Brussel sprouts have only become my friend as an adult. As a child I hated them. I’m so glad I gave them a second chance as I would have missed out on something special. Roasted is my preferred way to enjoy them especially when the leaves get charred and crispy. Several years ago I found this recipe using a raw preparation, which transformed this little cabbage-like head into a delightful salad. Check out this recipe by Minimalist Baker – Shaved Brussel Sprout Salad with Apples and Dates.

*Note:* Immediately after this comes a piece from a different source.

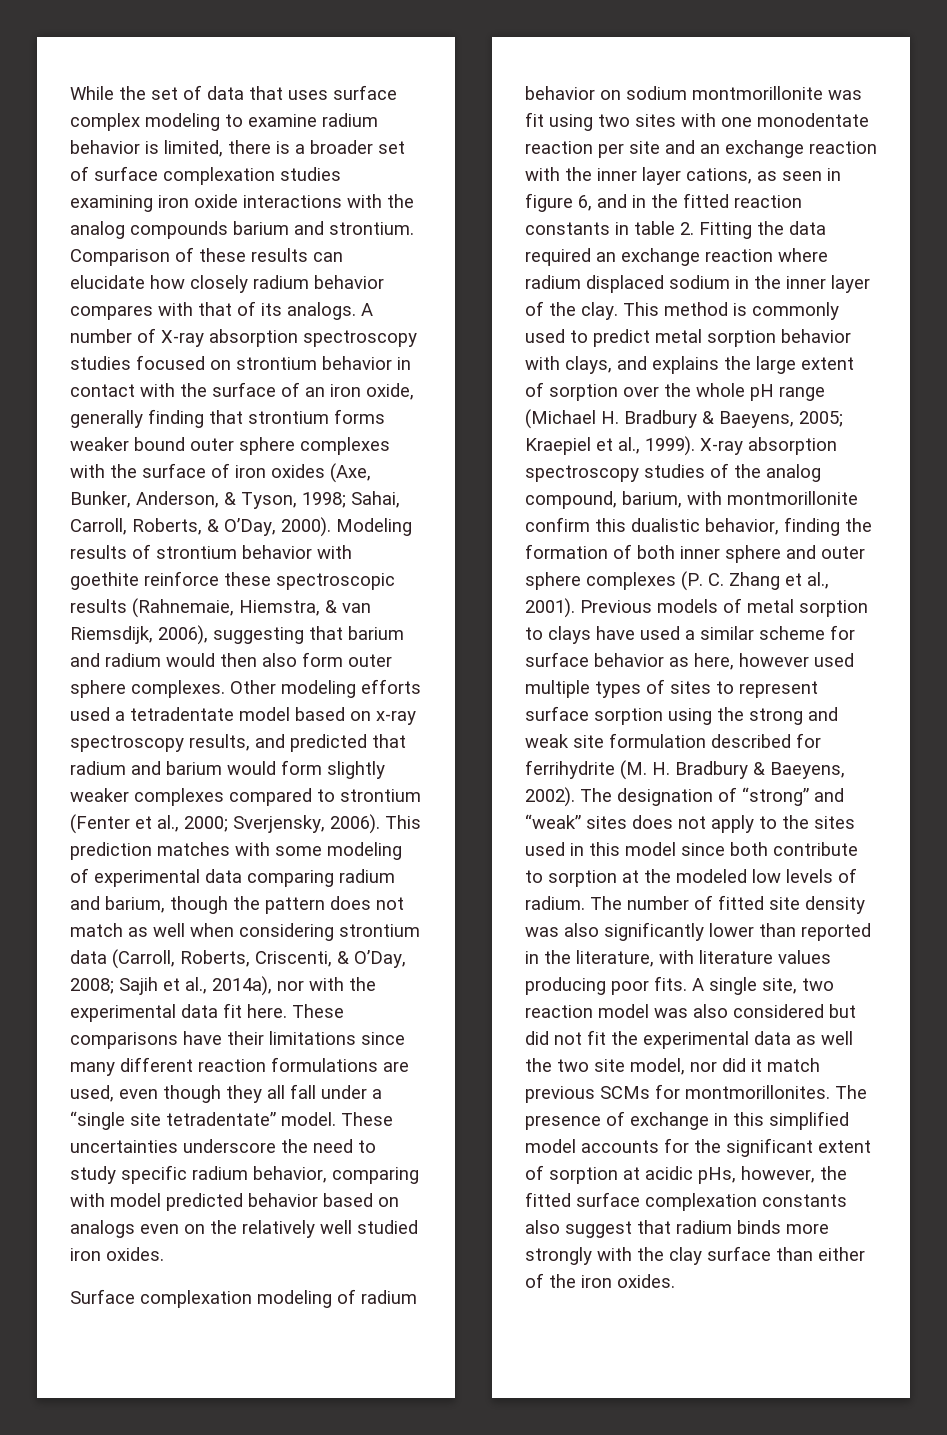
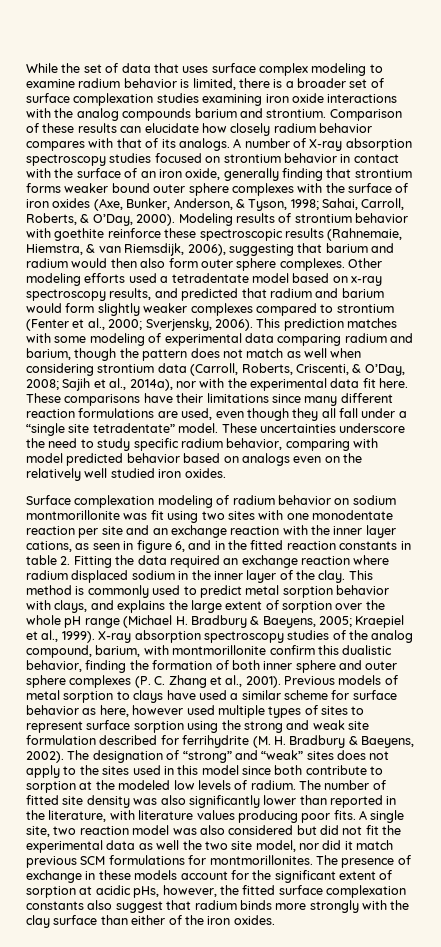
- A single site, two reaction model was also considered but did not fit the experimental data as well the two site model, nor did it match previous SCMs for montmorillonites.
+ A single site, two reaction model was also considered but did not fit the experimental data as well the two site model, nor did it match previous SCM formulations for montmorillonites.
- The presence of exchange in this simplified model accounts for the significant extent of sorption at acidic pHs, however, the fitted surface complexation constants also suggest that radium binds more strongly with the clay surface than either of the iron oxides.
+ The presence of exchange in these models account for the significant extent of sorption at acidic pHs, however, the fitted surface complexation constants also suggest that radium binds more strongly with the clay surface than either of the iron oxides.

Eggplant and tomatoes are beautifully married in Eggplant Parmesan. While it’s not common to find it gluten free in restaurants, this recipe doesn’t disappoint when made at home. The Minimalist Baker has a great recipe – Eggplant Parmesan.

And last but not least, apples. My absolute favorite fruit but only when purchased in season and from an orchard. Washington apples are nice to get you through the other seasons, but I think they lack flavor. Now local apples are a totally different story. If you need further proof, sample a Red Delicious from your local orchard and you’ll believe me! The recipe I’ll gift you with for apples is one that was hands-down the best selling smoothie last fall at the Wellness Bar. I actually kept it on the menu once the season was over for fear that I would have had an uprising at my counter had I not.

Be sure to take time out to enjoy this smoothie!

Caramel Apple Pie Smoothie

1 green apple, frozen

1 cup spinach, frozen

3/4 cup apple juice (organic)

3/4 cup oat milk

1 tablespoon hemp seeds

1/8 teaspoon cinnamon

2 pitted dates

Add to a high powered blender and process until smooth.

Drizzle with caramel sauce.

*Note – I recommend freezing the apple and spinach to give this a nice thick texture.